Many jobs were created in the education sector as classes open up for a new school year. There were gains in the professional, scientific and technical services as well. More people are working in the accommodation and food services, natural resources and public administration sectors.
This all sounds great, but why does the outlook for job growth still feel sluggish and gloomy?
If you look deeper into the numbers, the job creation comes after two months of basically no growth in the labour market. In fact the unemployment rate rose in August. So don’t believe the newspaper headlines that say “Employment surges in September.” They should be adjusted to read, “Employment plays catch up in September.”
Unemployment is still higher than what’s considered the natural rate, around 5-6 per cent. In this range experts say the economy is functioning at its full capacity.
Canada is also losing jobs in some key industries including finance, insurance, real estate and leasing. Jobs have been cut further in the manufacturing, information, culture and recreation sectors.
So, the numbers may be better than what we had been expecting. But its no indication that Canada’s economy is in a better position then previously thought.
The best leading indicator is the stock market and right now the TSX is trading in bear market territory. That means the index is 20 per cent lower than its year highs. In fact it has fallen that much since January 2011.
Market volatility continues to be fueled by worries that Greece is facing default and that means the European Union’s future remains in flux.
In Canada the slowdown is further affected by a fall in commodity prices. Across the board, oil, silver, gold and natural gas have seen steep declines in the last few weeks. The commodity and resource sectors are the lifeblood of Canada’s economy. If the world is not buying, Canada is suffering.
When we compare our situation to the U.S. things do look better. That economic giant is still anguishing with record high unemployment at 9.1 per cent, with no reprieve in sight. Unfortunately, Canada continues to suffer from the mistakes of other countries. Debt problems, over spending governments, fiscally irresponsible lawmakers, unnecessary wars and a lack of control on tax payers. All happening in countries around the world.
Jobs are being created in Canada, but the continued creation relies heavily on the actions of the rest of the world. That is a scary position for Canadians to be in. Its like we are crossing our fingers that we can hang on to whatever jobs we can get.

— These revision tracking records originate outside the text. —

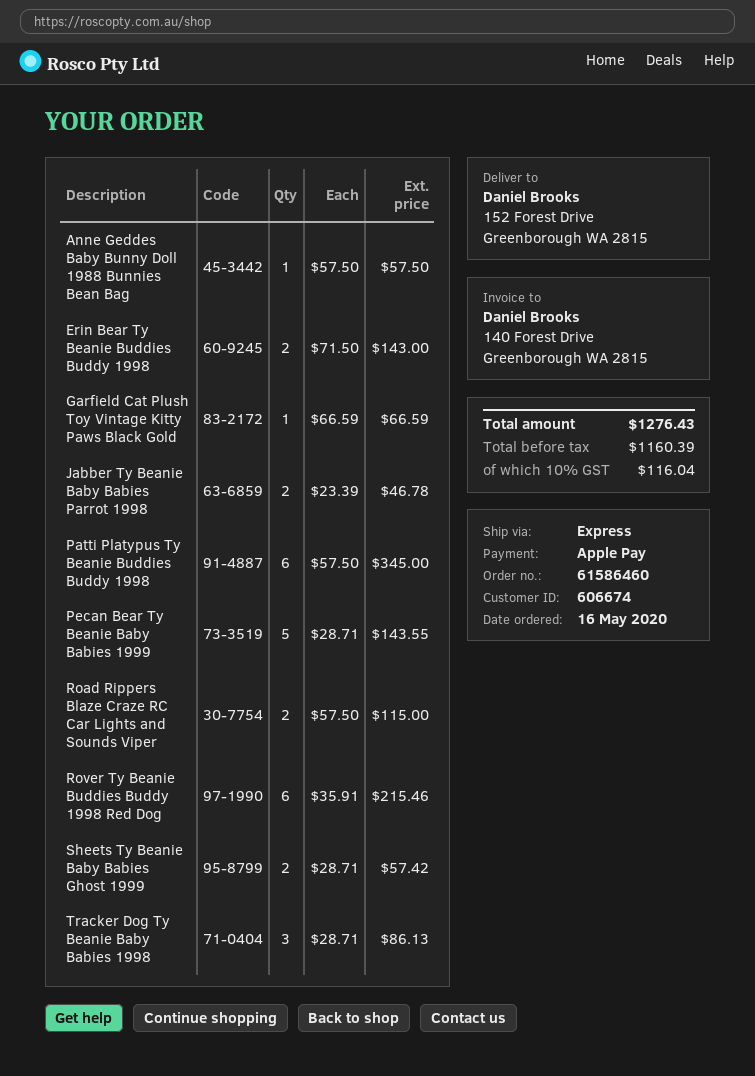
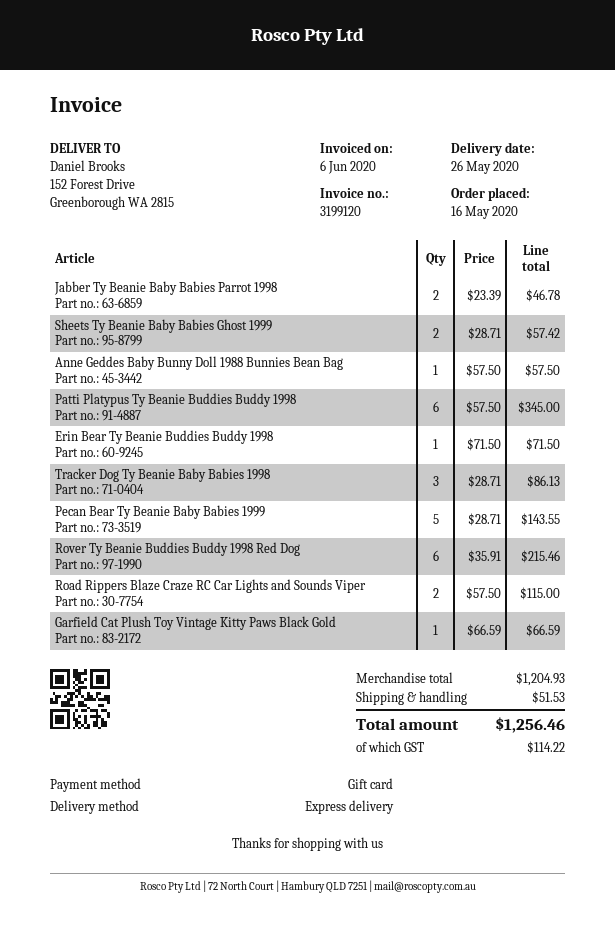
payment method: Apple Pay -> gift card
Erin Bear Ty Beanie Buddies Buddy 1998: 2 x 71.50 = 143.00 -> 1 x 71.50 = 71.50
shipping: none -> 51.53
tax: 116.04 -> 114.22
total: 1276.43 -> 1256.46

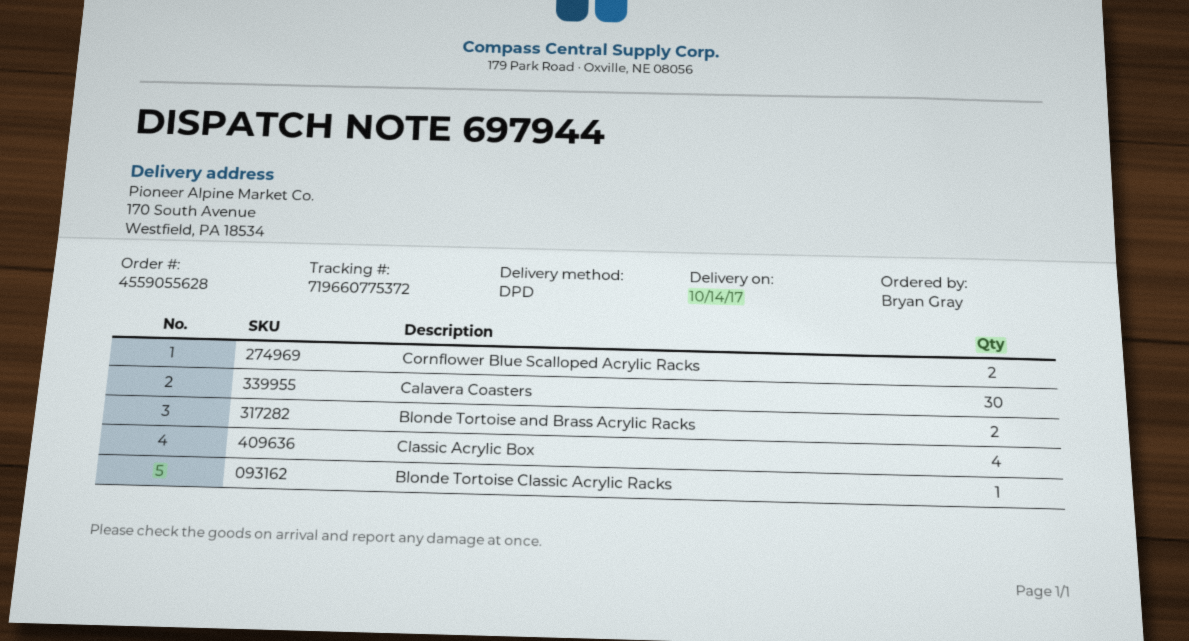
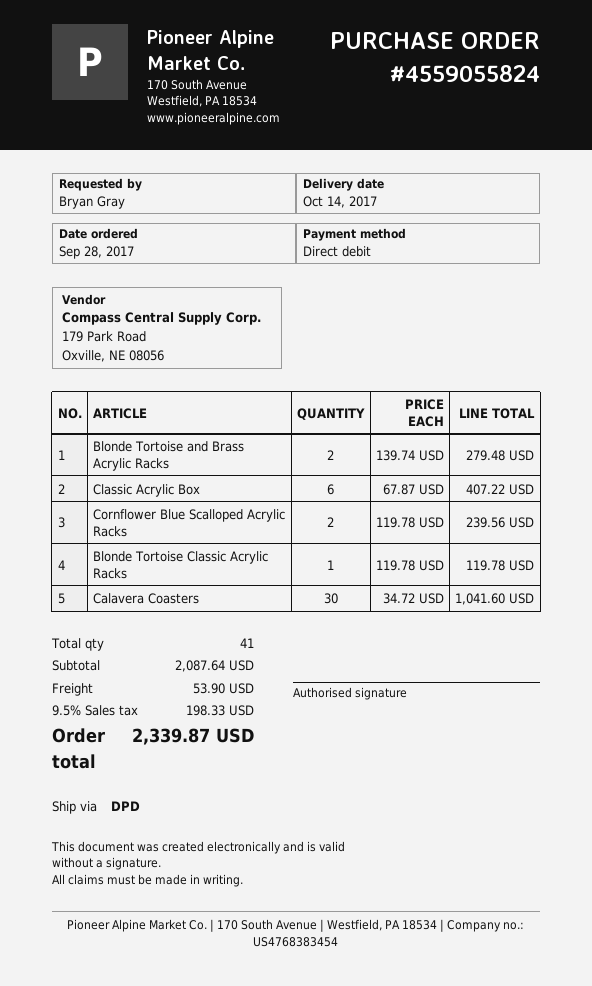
order number: 4559055628 -> 4559055824
Classic Acrylic Box: 4 -> 6

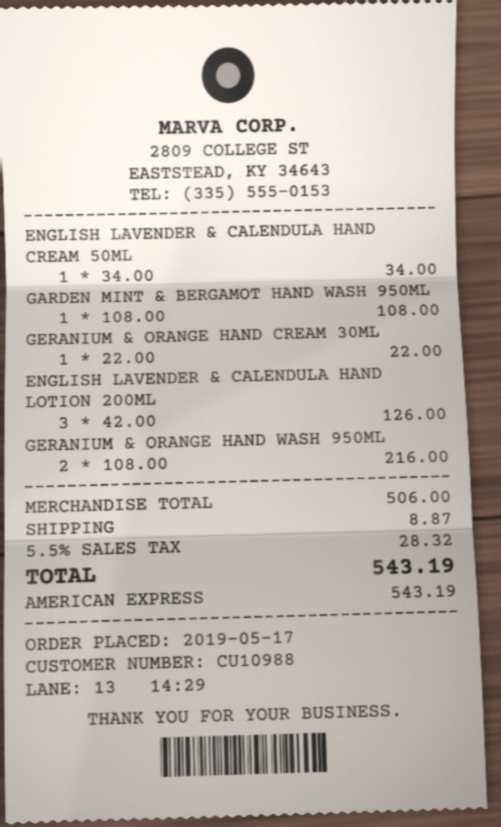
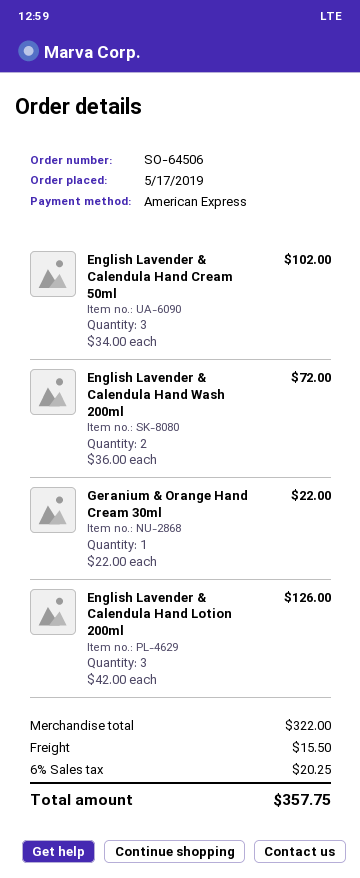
ENGLISH LAVENDER & CALENDULA HAND CREAM 50ML: 1 x 34.00 = 34.00 -> 3 x 34.00 = 102.00
GARDEN MINT & BERGAMOT HAND WASH 950ML: 1 x 108.00 = 108.00 -> none
GERANIUM & ORANGE HAND WASH 950ML: 2 x 108.00 = 216.00 -> none
English Lavender & Calendula Hand Wash 200ml: none -> 2 x 36.00 = 72.00
subtotal: 506.00 -> 322.00
shipping: 8.87 -> 15.50
tax: 5.5% = 28.32 -> 6% = 20.25
total: 543.19 -> 357.75

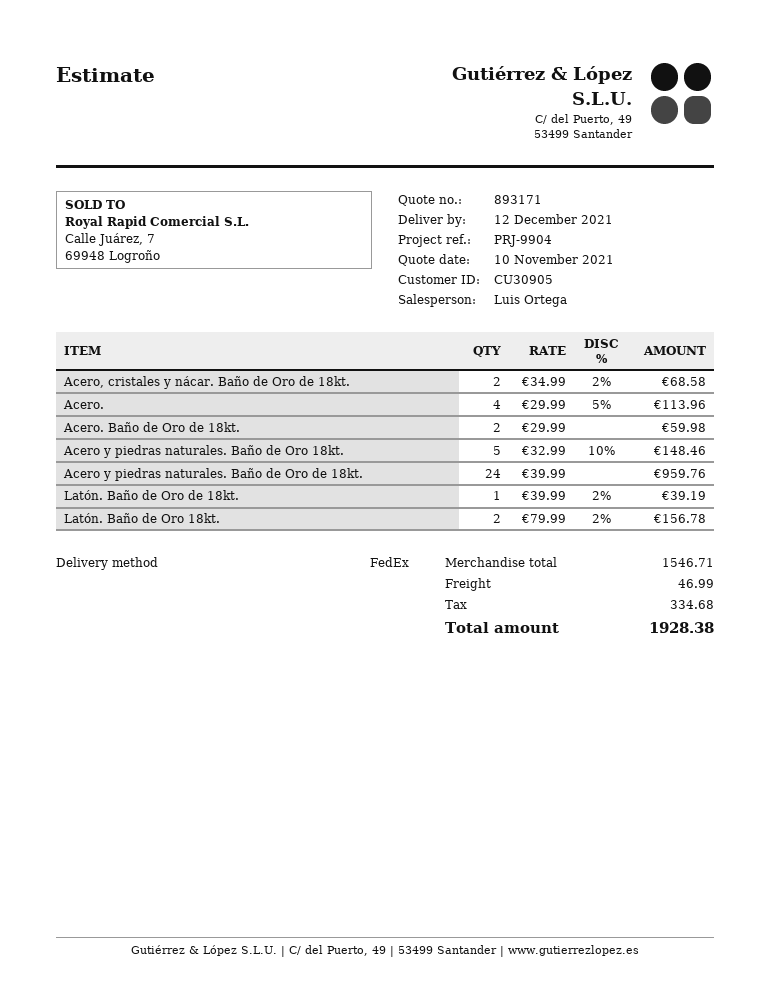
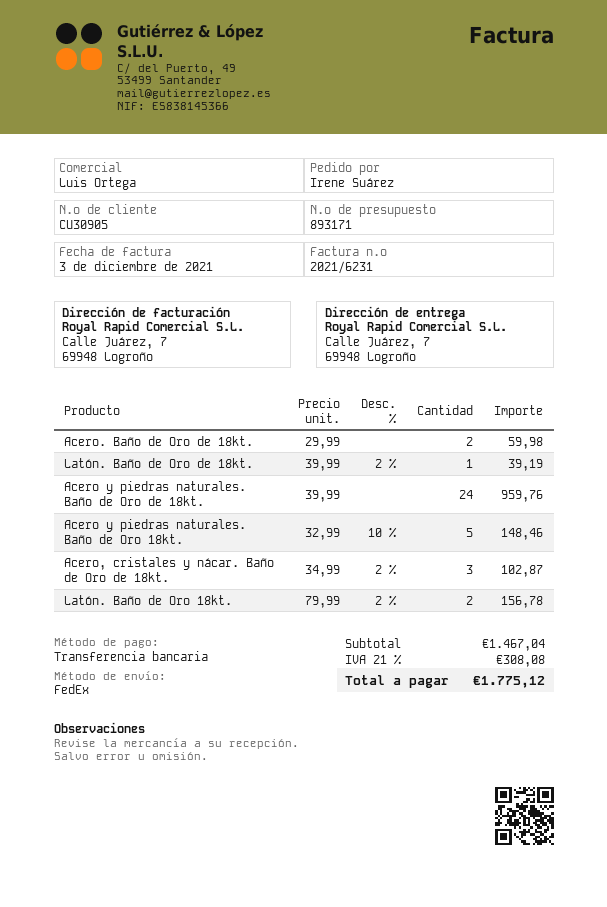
Acero, cristales y nácar. Baño de Oro de 18kt.: 2 x 34.99 - 2% = 68.58 -> 3 x 34.99 - 2% = 102.87
Acero.: 4 x 29.99 - 5% = 113.96 -> none
subtotal: 1546.71 -> 1467.04
shipping: 46.99 -> none
tax: 334.68 -> 308.08
total: 1928.38 -> 1775.12

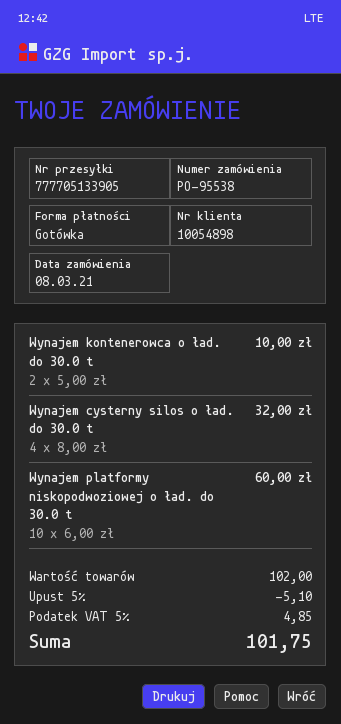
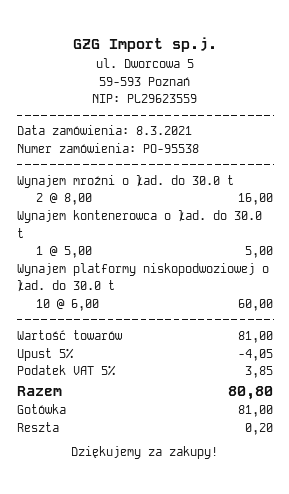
Wynajem kontenerowca o ład. do 30.0 t: 2 x 5.00 = 10.00 -> 1 x 5.00 = 5.00
Wynajem cysterny silos o ład. do 30.0 t: 4 x 8.00 = 32.00 -> none
Wynajem mroźni o ład. do 30.0 t: none -> 2 x 8.00 = 16.00
subtotal: 102.00 -> 81.00
discount: 5% = 5.10 -> 5% = 4.05
tax: 5% = 4.85 -> 5% = 3.85
total: 101.75 -> 80.80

Finally, if you have a job, keep it. If you’re frustrated in your job search, start being more creative. If you’re worried about being laid off, create an alternate source of income to fall back on. Learn a new skill or trade. I would recommend focusing on sectors that are creating jobs. Don’t believe the headlines about job growth, Canada is only one negative quarter away from a recession and that means this one-month could be an anomaly. Always remember unemployment is not just numbers, it’s real people out of work and it could easily affect you.